Stir-fry: The world's easiest dish
This post describes how to make a tasty stir-fry from any ingredients in your cupboard.
With the Jammer method, you learn to add amazing variety and diversity to your usual dishes. This post’s theme is Stir-fry.
Stir-fry is a classic. It’s easy and simple, and it’s also a powerful dish: If you know the basics of a good stir-fry, you can make 1000 different great recipes.
The short-cut recipe for stir-fry
When making stir-fry, all you really need to know is this shortcut recipe: “Fry onions and spices on a pan. Add veggies. Taste and balance with your salt, sugar, sour, and umami ingredients.”. If you want more guidance, see an example recipe here:
New variations of stir-fry
Want to adapt that recipe to your own taste and available ingredients? Find it here, and click the ‘back button’ (<) to adapt it:
Even broader, here’s a ‘Tastewheel’ to help you make a 100 different kinds of stir-fry without following a recipe:
‘The Tastewheel’ helps you make your soup tasteful without finding a recipe. It is simple to use the Jam wheel to make a soup: Just pick 1-3 ingredients per grouping (base, spices, etc), and you’ll get a well-rounded tasteful dish. E.g.,: Noodles, Broccoli, carrots, Garlic, chili pepper, soy sauce, onion, mango, and lemon, topped with cilantro.

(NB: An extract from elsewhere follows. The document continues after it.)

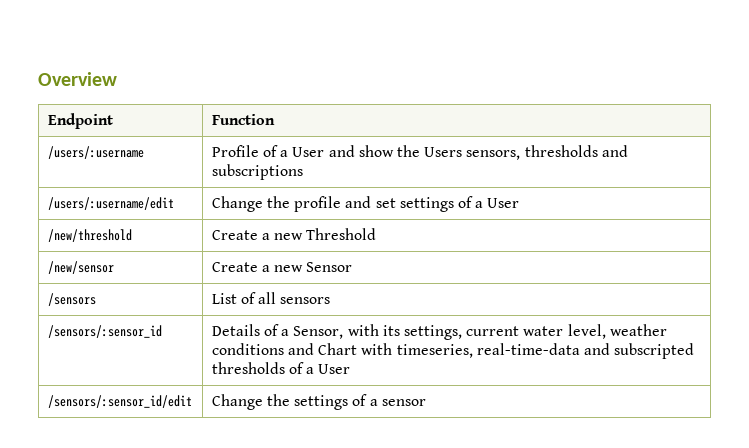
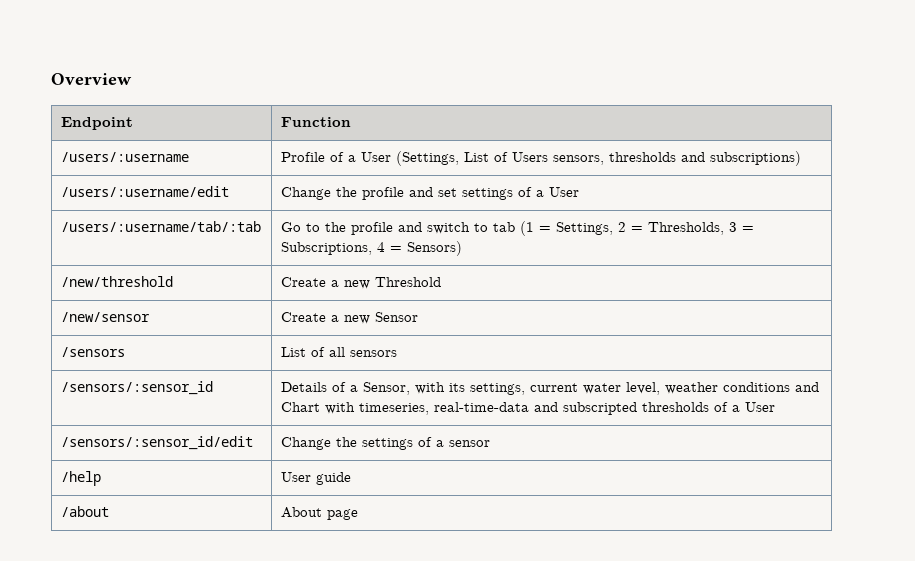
[328,145,420,157] and show the -> [395,151,508,166] (Settings, List of
[211,164,303,180] subscriptions -> [709,151,801,166] subscriptions)
(520, 203) none -> [60,221,261,232] [280,221,754,236] [280,241,462,256] // /users/:username/tab/:tab | Go to the profile and switch to tab (1 = Settings, 2 = Thresholds, 3 = Subscriptions, 4 = Sensors)
(426, 402) none -> [60,471,101,486] [280,472,351,485] [60,506,109,517] [280,507,358,520] // /help | User guide // /about | About page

Read more about the Tastewheel here.
Moments of mindfulness when cooking and eating stir-fry
When you know the recipe by heart, you don’t have to follow the steps. This is so much better, because you can rather focus on the smells and tastes. These are particularly powerful moments during cooking you should pay attention to:
The moment the onions and spices start frying on the pan you’ll get that wonderful smell. Super charge that smell by adding enough spices and a splash of alcohol (wine, vodka, anything), which activates more of the aromatic compounds of the spices.
The most important part of cooking is the very end, when you’re adding salt, sugar, sour, and umami to taste… make sure to really pay attention to the tastes. You’ll likely benefit by adding a little more of each ingredients than you’re used to. If it gets too salty or umami, add sour. If it gets too sour, add sweet.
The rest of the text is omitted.